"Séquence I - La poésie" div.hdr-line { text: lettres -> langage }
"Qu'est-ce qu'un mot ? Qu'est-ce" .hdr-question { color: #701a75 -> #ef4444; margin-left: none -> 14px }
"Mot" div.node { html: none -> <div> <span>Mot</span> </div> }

...

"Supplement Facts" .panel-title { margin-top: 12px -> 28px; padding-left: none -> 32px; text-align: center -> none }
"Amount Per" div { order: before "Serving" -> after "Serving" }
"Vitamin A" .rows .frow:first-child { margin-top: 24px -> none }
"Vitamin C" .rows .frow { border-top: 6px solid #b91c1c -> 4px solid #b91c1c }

## WHAT IS EXPECTED
From the entries above, write out only the lines starting at the line that holds "qu'un mot ?" and ending at the line that holds "html: none ->", keeping both and matching them exactly.

## ANSWER TO THIS TASK
"Qu'est-ce qu'un mot ? Qu'est-ce" .hdr-question { color: #701a75 -> #ef4444; margin-left: none -> 14px }
"Mot" div.node { html: none -> <div> <span>Mot</span> </div> }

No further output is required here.